TASK DESCRIPTION. Repeat the lines below exactly as written, please, from the line with "Baby Boys &" to the line with "total: 1374.20 -> 1116.60", both lines included, and no others.

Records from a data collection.
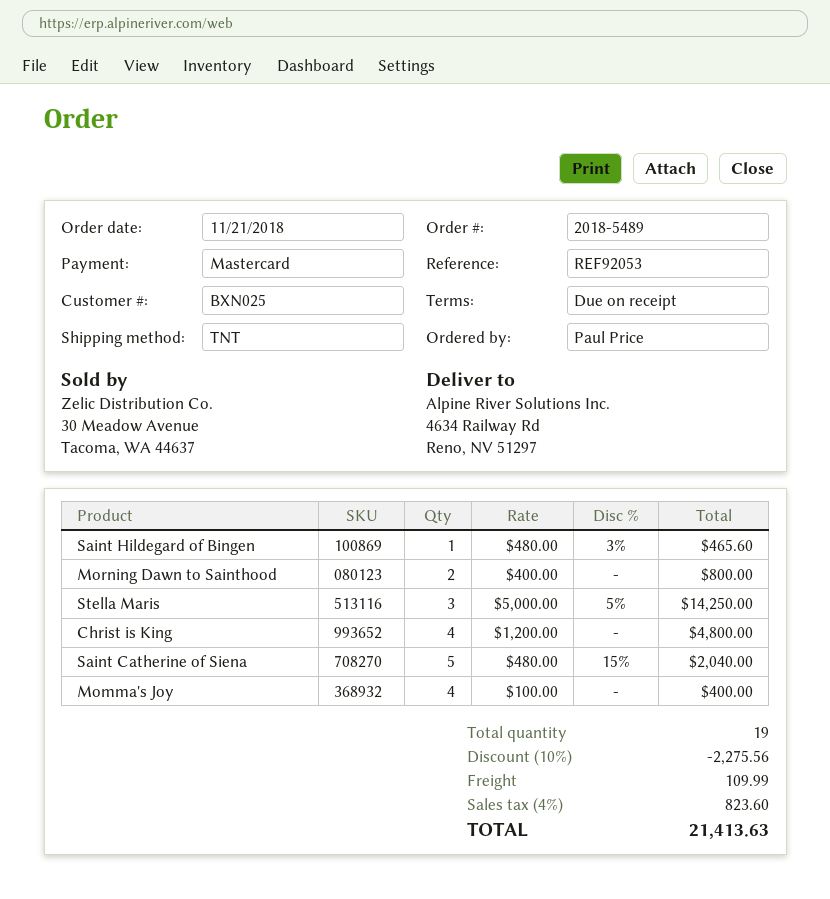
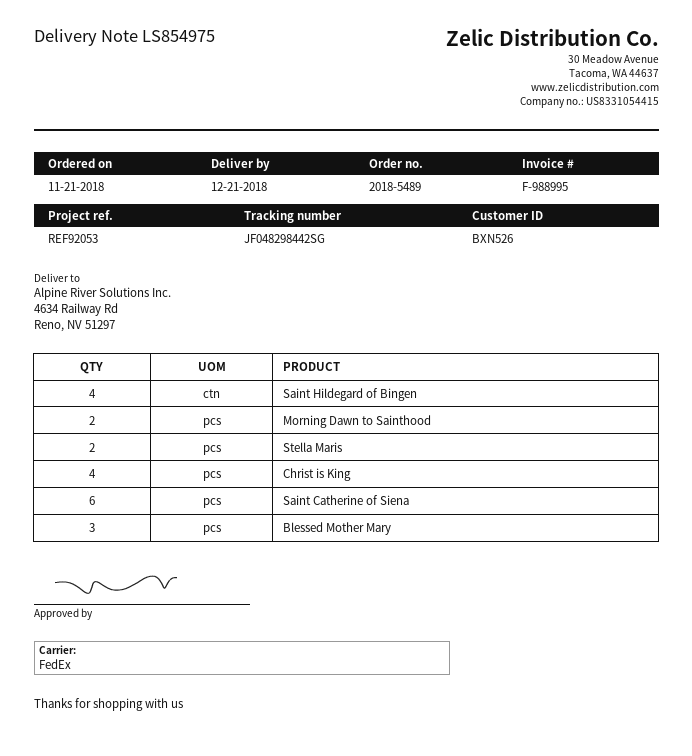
customer number: BXN025 -> BXN526
shipping method: TNT -> FedEx
Saint Hildegard of Bingen: 1 -> 4
Stella Maris: 3 -> 2
Saint Catherine of Siena: 5 -> 6
Momma's Joy: 4 -> none
Blessed Mother Mary: none -> 3

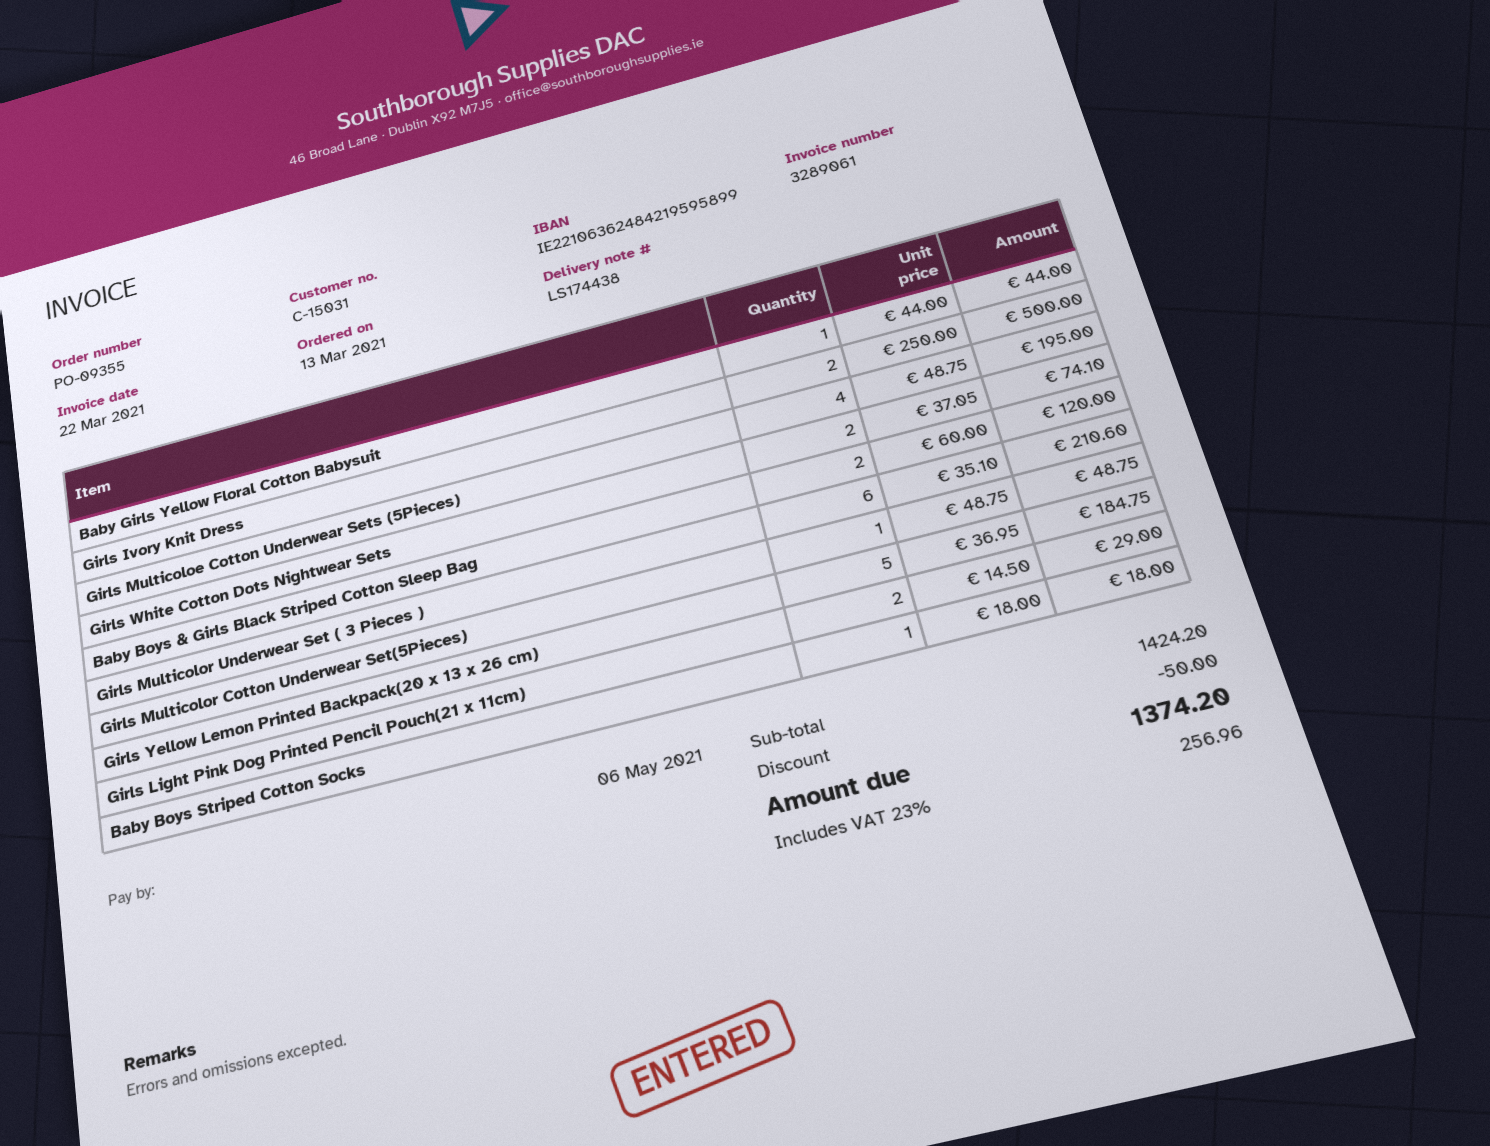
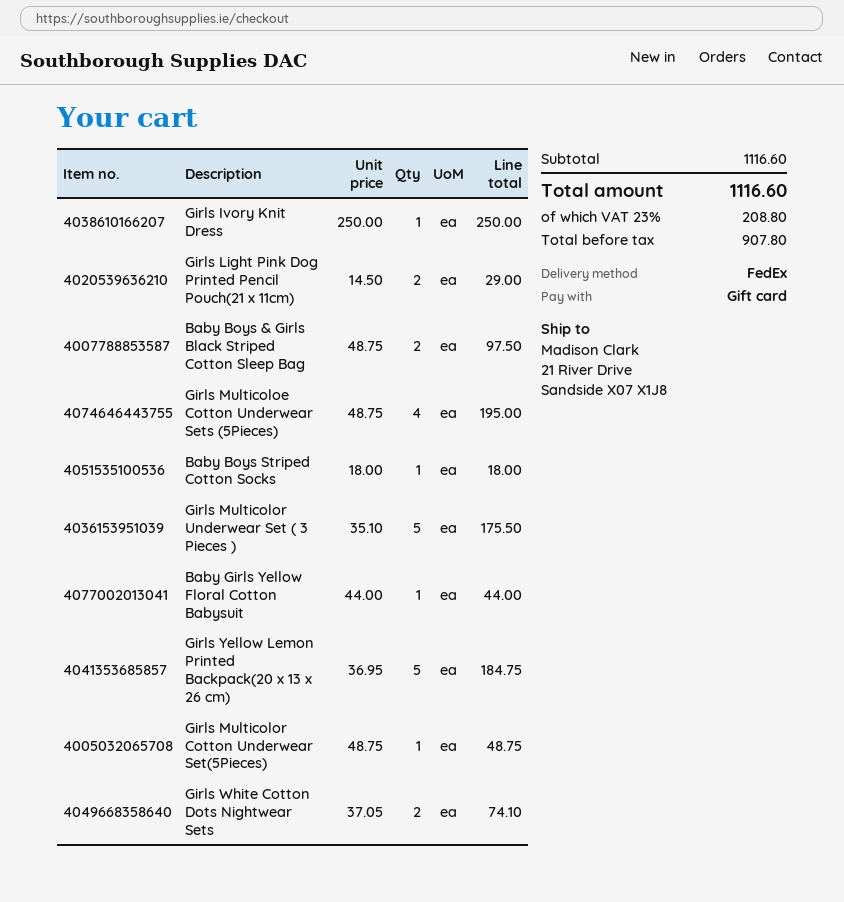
Girls Ivory Knit Dress: 2 x 250.00 = 500.00 -> 1 x 250.00 = 250.00
Baby Boys & Girls Black Striped Cotton Sleep Bag: 2 x 60.00 = 120.00 -> 2 x 48.75 = 97.50
Girls Multicolor Underwear Set ( 3 Pieces ): 6 x 35.10 = 210.60 -> 5 x 35.10 = 175.50
subtotal: 1424.20 -> 1116.60
discount: 50.00 -> none
tax: 23% = 256.96 -> 23% = 208.80
total: 1374.20 -> 1116.60

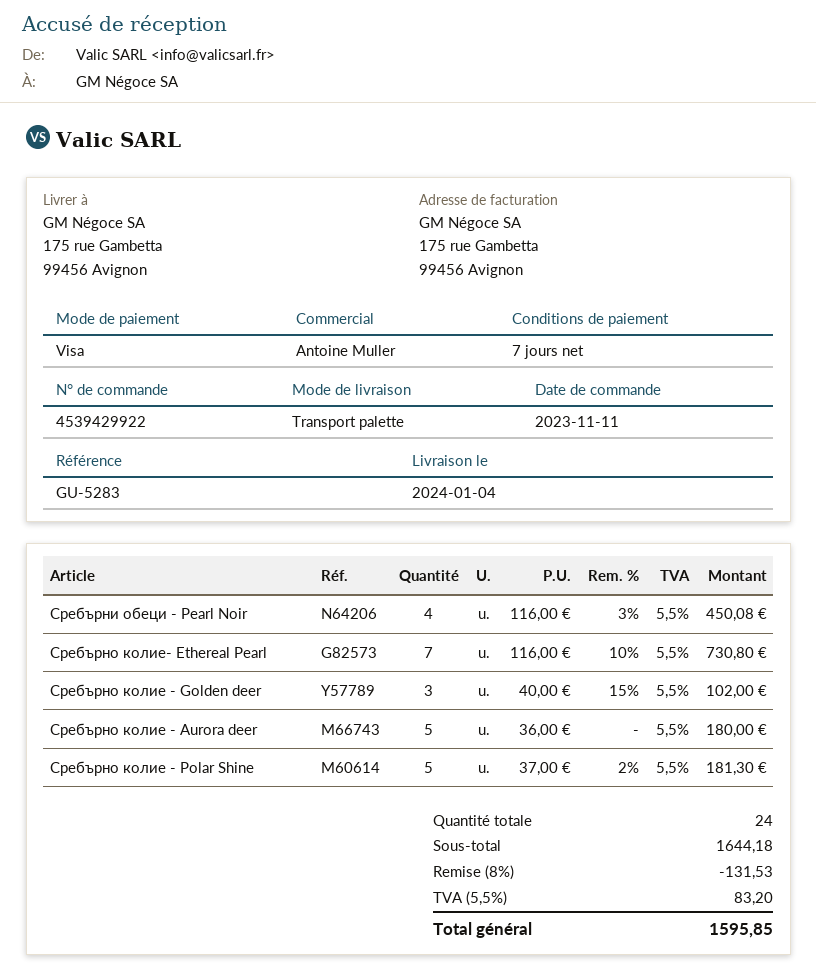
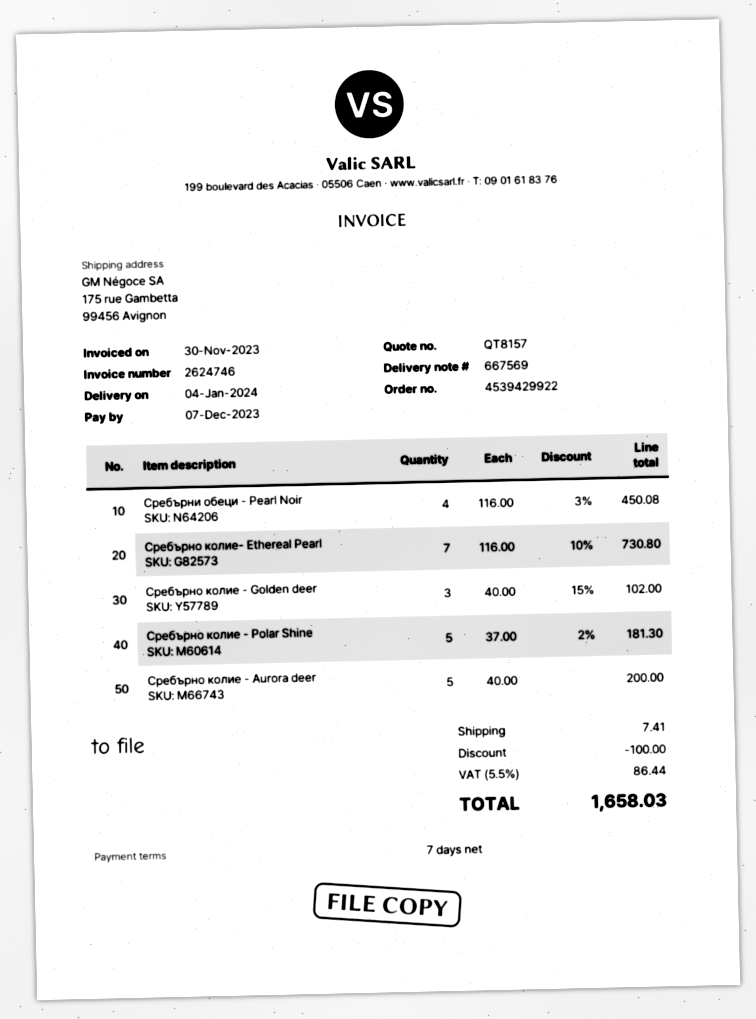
Сребърно колие - Aurora deer: 5 x 36.00 = 180.00 -> 5 x 40.00 = 200.00
discount: 131.53 -> 100.00
shipping: none -> 7.41
tax: 5.5% = 83.20 -> 5.5% = 86.44
total: 1595.85 -> 1658.03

ANSWER SPACE.
Baby Boys & Girls Black Striped Cotton Sleep Bag: 2 x 60.00 = 120.00 -> 2 x 48.75 = 97.50
Girls Multicolor Underwear Set ( 3 Pieces ): 6 x 35.10 = 210.60 -> 5 x 35.10 = 175.50
subtotal: 1424.20 -> 1116.60
discount: 50.00 -> none
tax: 23% = 256.96 -> 23% = 208.80
total: 1374.20 -> 1116.60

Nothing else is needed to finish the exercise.